Now this is a curious beast, and despite seeming like an easy win at first it probably gave us more trouble than any other song. It was the first track we started (apart from the drums on Ripples Rock My Boat) and, as Ed kept pointing out we didn’t really know what it was. We were talking a lot about classic 80s records at the start of the session (not Tiffany etc. [Rich – “I did not subscribe to the “not Tiffany” part of this to be clear”], more Waterboys, Talking Heads, Prince, INXS) and the fact that they are just simple songs recorded boldly. This kinda led to the synth sound (Ed’s Yamaha PSS390 – the home keyboard from HELL – straight into the computer, no fx, no nothing) but actually caused us a load of problems as we tried to balance out all the different influences and sounds… the keys that are so artificial, the odd time signature, the really open vocal and lyrics, the really organic massed drums, claps and “heys” (recorded with everyone in the studio just hitting the biggest drums they could find and shouting and clapping like lunatics. And then doubling it all again)… It’s a bit like Bruce trying to sound like Duran Duran covering Arcade Fire if Arcade Fire were mad into jazz fusion. Now… where did I put the BIG musical shoe horn?

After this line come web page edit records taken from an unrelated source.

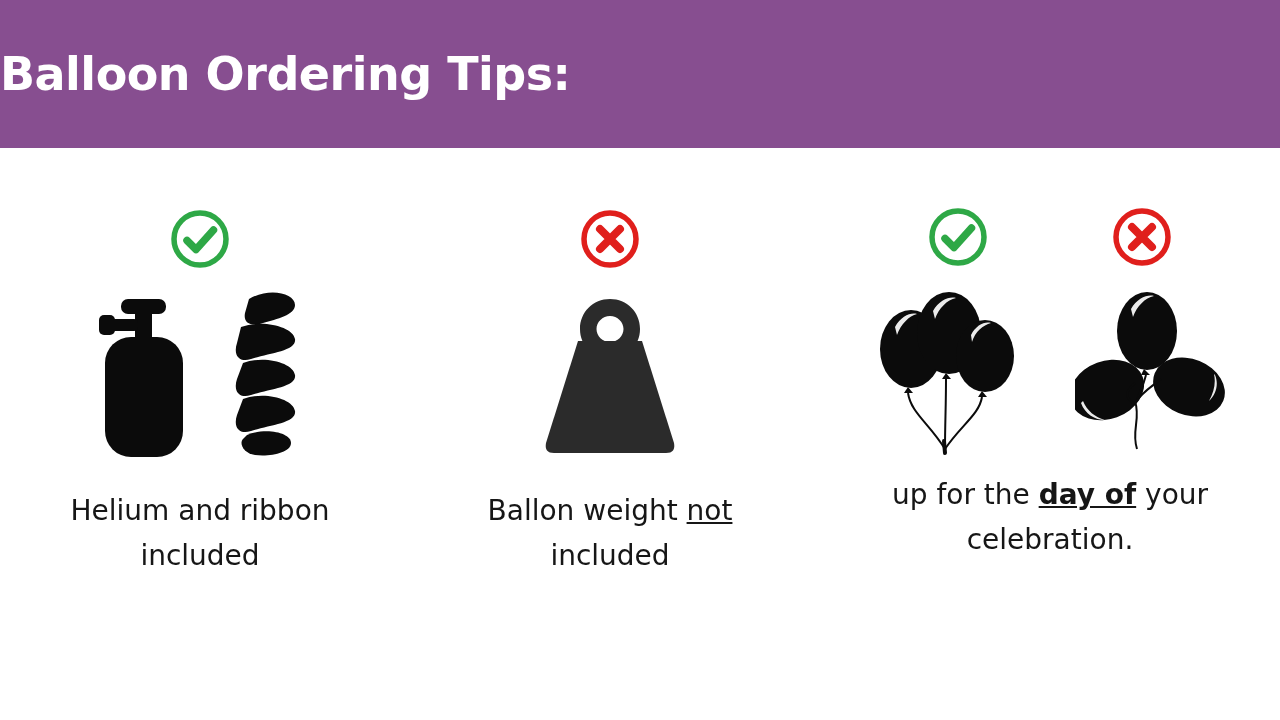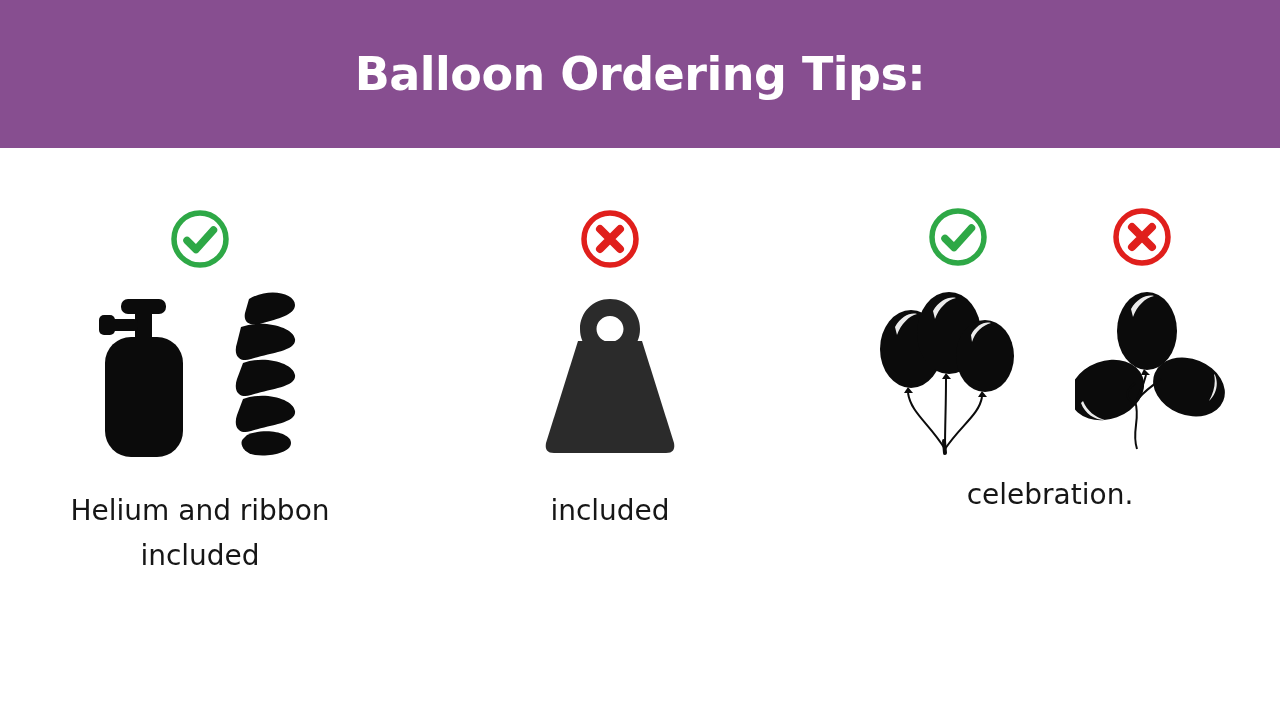"Balloon Ordering Tips:" .banner { justify-content: center -> none }
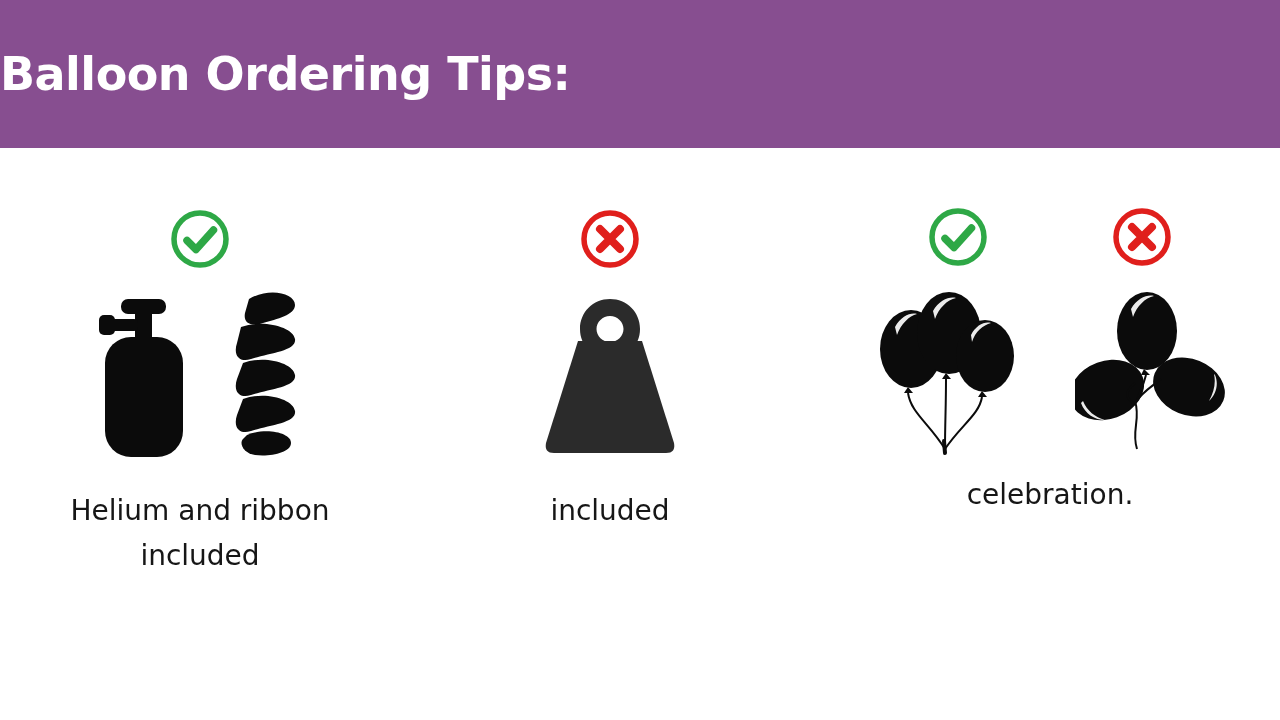"Ballon weight not" div { html: none -> <div> <span>Ballon weight </span><span>not</span> </div> }
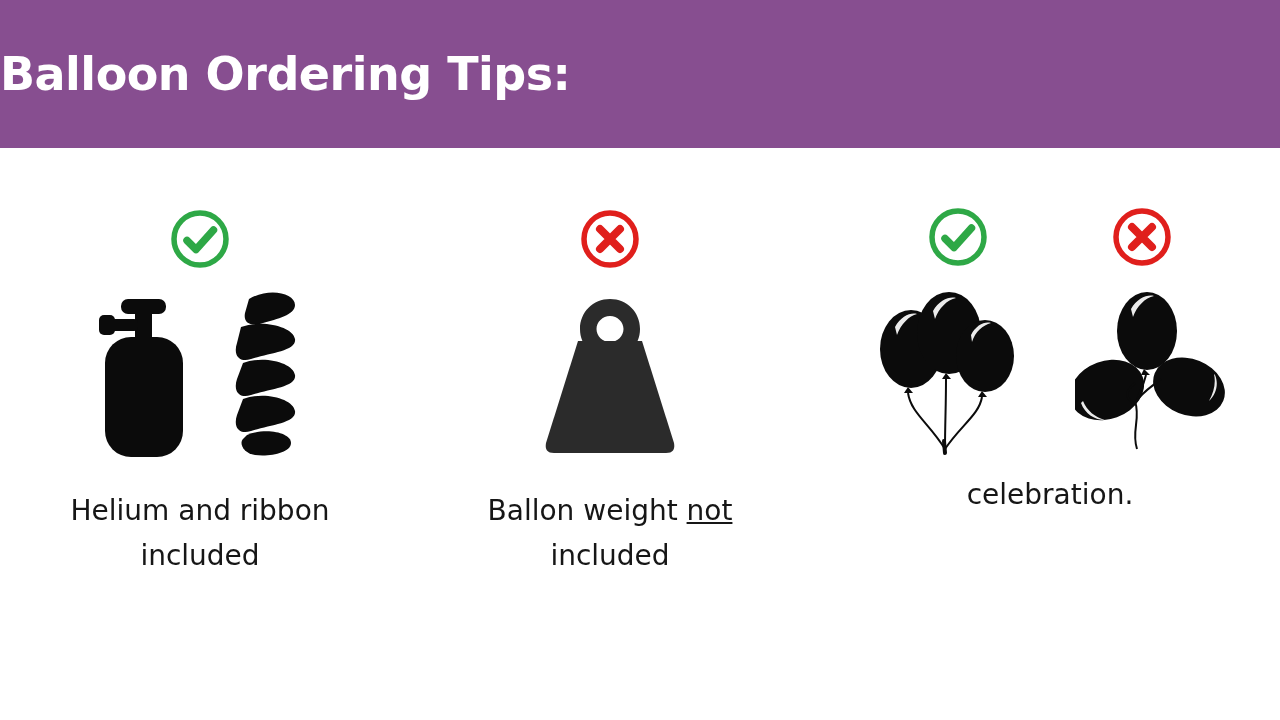"up for the day of" div { html: none -> <div> <span>up for the </span><span>day of</span><span> your</span> </div> }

Additionally, that we didn’t track the whole song as “live” as much of the record probably caused some of our mixing/”What is this song?” issues on this one. We initially tracked a guide take of the whole band and Gary drummed to playback of that plus the click, and we had a couple of goes at the bass, in fact I think we re-tracked the bass after the rest of the “band” had been re-tracked. Hux’s guitars on this were a mixture of Katie Harkin’s (Sky Larkin) unusual Fender tele-style thing with two cutaways, and Hux’s Tele through a lovely Vox AC30.

Katie Harkin's Fender, and Huxley - Photo Courtesy of 3B Media

So the verse is in 13/8 (or 6/8 with every other bar as 7/8) [Gary Stewart – “It’s definitely a bar of seven and a bar of six. That’s how I phrased it”] or some such time signature. I’m sure this will interest some of the musos out there but I’ll tell you, it’s a nightmare to play and sing at the same time and it deeply upset Ed until he just learnt the notes and could stop trying to count as having to count anything really upsets him. Again, the track started as a jam – a riff from Hux and, if memory serves, Roo (who was down to say hi) playing bass drum on it. Hilarious demo with us desperately trying to play the odd timing. Crap.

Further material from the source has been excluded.